Appendix - Preprocess and Input Configuration
Preprocess.py¶
Since different network models might require different pre-processing methods, in order to minimize the loss of accuracy during network conversion, the same image pre-processing method as the one employed for training should be used. Besides, for each pre-processing method, a Python file should be compiled independently. To compile the image pre-processing file, configure the image processing function (function name not limited), and return the image data in np.array format. The function should contain two parameters:
-
Image path
-
Normalization flag (norm = True)
The normalization flag is used to distinguish whether the network model is a floating-point model, because in the floating-point network model phase, the normalization of the image needs to be processed before the image is sent to the network. However, since fixed-point network models and offline network models already include the configuration information of the input_config.ini file, and can therefore normalize the image data by themselves, no normalization is required of the network model data fed to the network. This is the same as the method by which the network model data is processed on SigmaStar hardware.

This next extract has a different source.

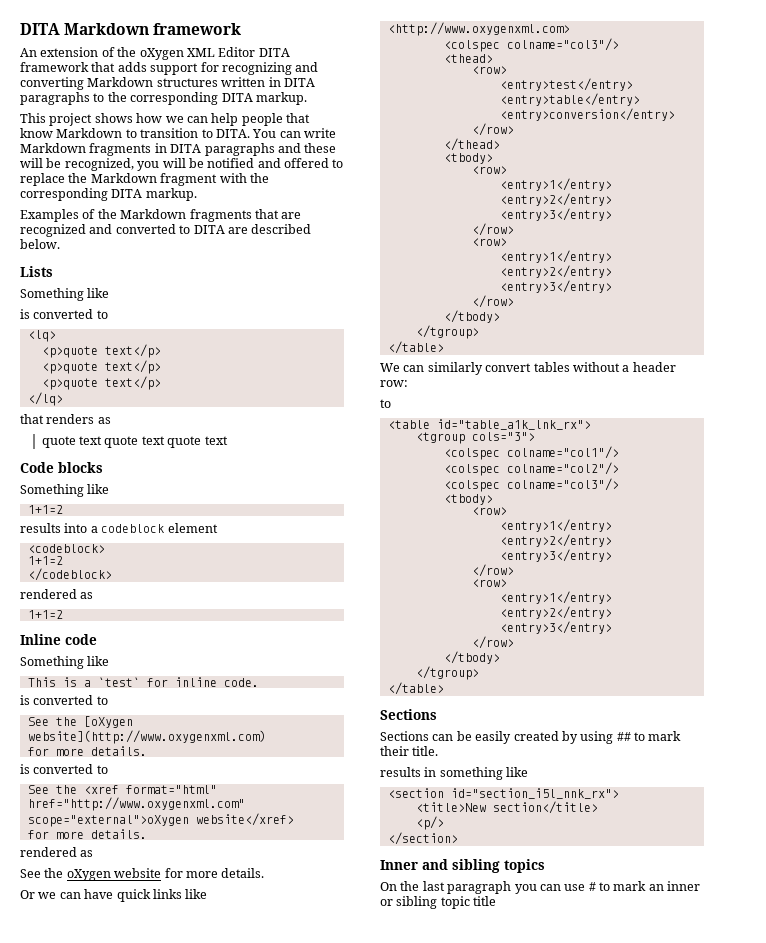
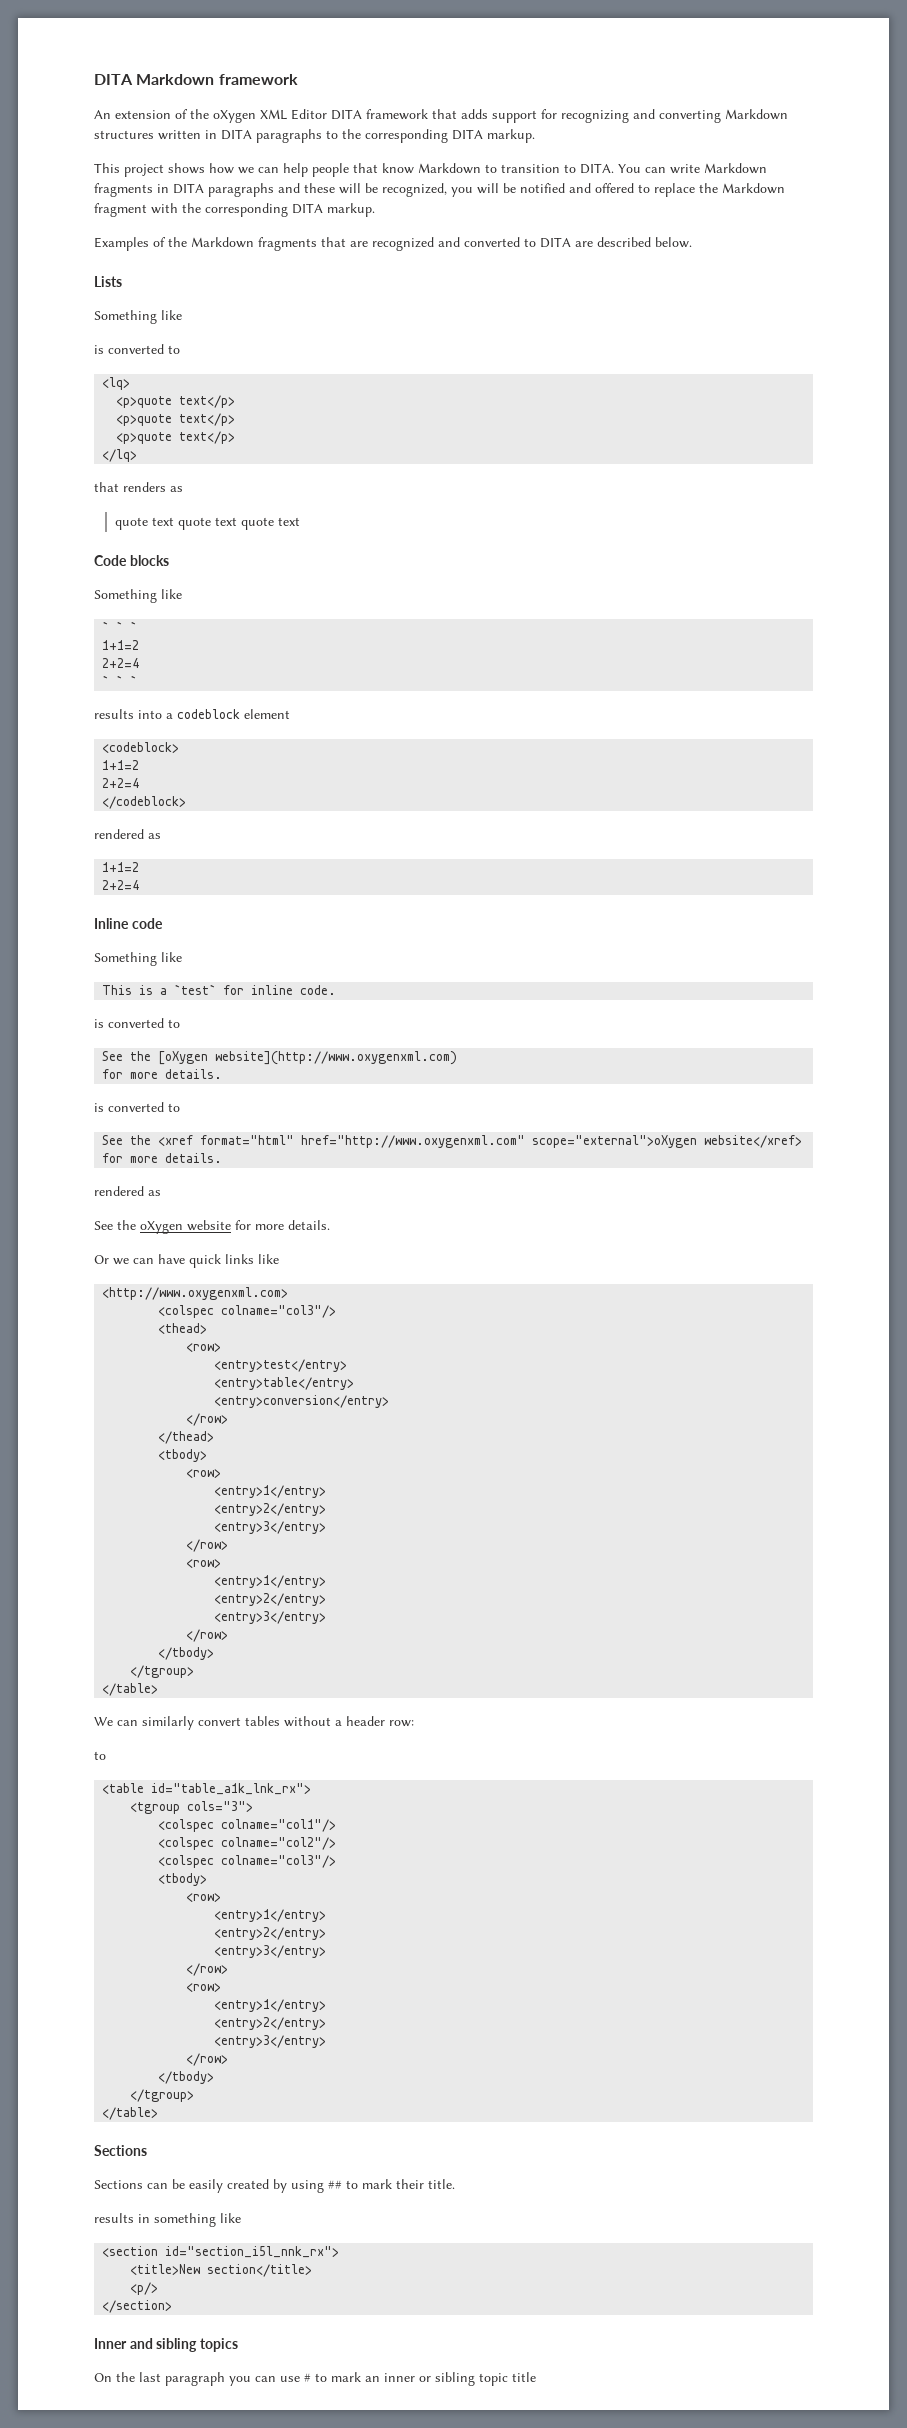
[27,505,63,514] 1+1=2 -> [102,621,138,632] [102,640,140,650] [102,658,140,668] [102,675,138,686] ` ` ` // 1+1=2 // 2+2=4 // ` ` `
(63, 560) none -> [102,778,140,788] // 2+2=4
(63, 614) none -> [102,880,140,890] // 2+2=4

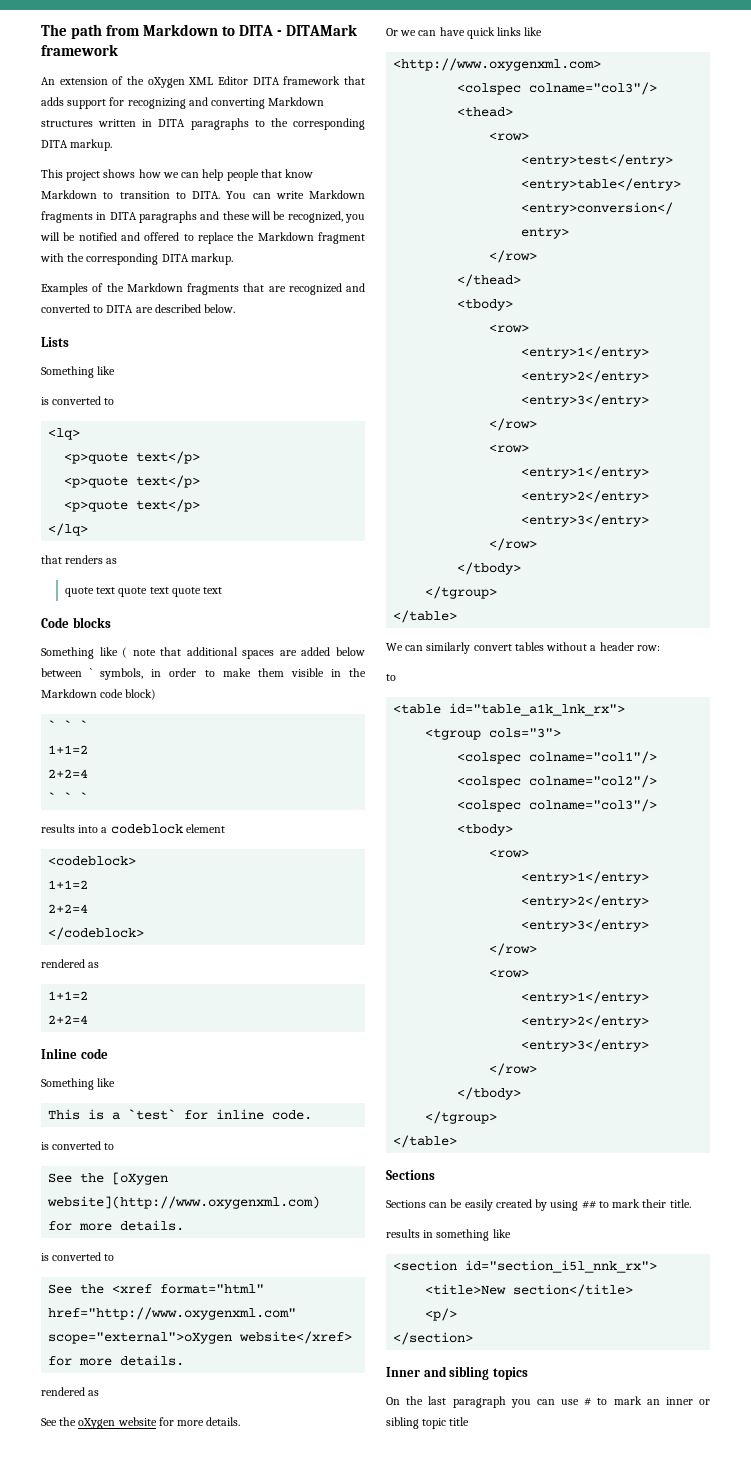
[94,74,215,85] DITA Markdown -> [41,24,358,39] The path from Markdown to DITA - DITAMark
(182, 594) none -> [122,647,365,659] [41,668,366,680] [41,689,157,700] ( note that additional spaces are added below between ` symbols, in order to make them visible in the Markdown code block)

The compilation of the pre-processing file might be different depending on the configuration of the training_input_formats and input_formats in input_config.ini. Here are some examples.
Case 1: training_input_formats and input_formats are both RGB or BGR¶
The model converted on PC and the preprocess.py exemplified by the simulation model are as follows.
If each channel has a different std_value, you need to divide the corresponding channel by the std_value, e.g. std= [57.375, 57.12, 58.395]. Meanwhile, the std_value in input_config.ini that corresponds to each channel should be separated by a colon (:), and arranged in RGB order.
training_input_formats | input_formats | Data Alignment when Running on Board |
---|---|---|
RGB/BGR | RGB/BGR | Alignment not required |
RGB/BGR | RGBA/BGRA | W = ALIGN_UP(W * 4, xrgb_h_pitch_alignment ) / 4 |
import cv2 import numpy as np def get_image(img_path, resizeH=224, resizeW=224, norm=True, meanB=103.53, meanG=116.28, meanR=123.68, std=57.375, rgb=False, nchw=False): img = cv2.imread(img_path) if img is None: raise FileNotFoundError('No such image: {}'.format(img_path)) img_norm = cv2.resize(img, (resizeW, resizeH), interpolation=cv2.INTER_LINEAR) if norm: img_norm = (img_norm - [meanB, meanG, meanR]) / std img_norm = img_norm.astype('float32') else: img_norm = np.round(img_norm).astype('uint8') if rgb: img_norm = cv2.cvtColor(img_norm, cv2.COLOR_BGR2RGB) if nchw: img_norm = np.transpose(img_norm, axes=(2, 0, 1)) return np.expand_dims(img_norm, 0) def image_preprocess(img_path, norm=True): return get_image(img_path, norm=norm)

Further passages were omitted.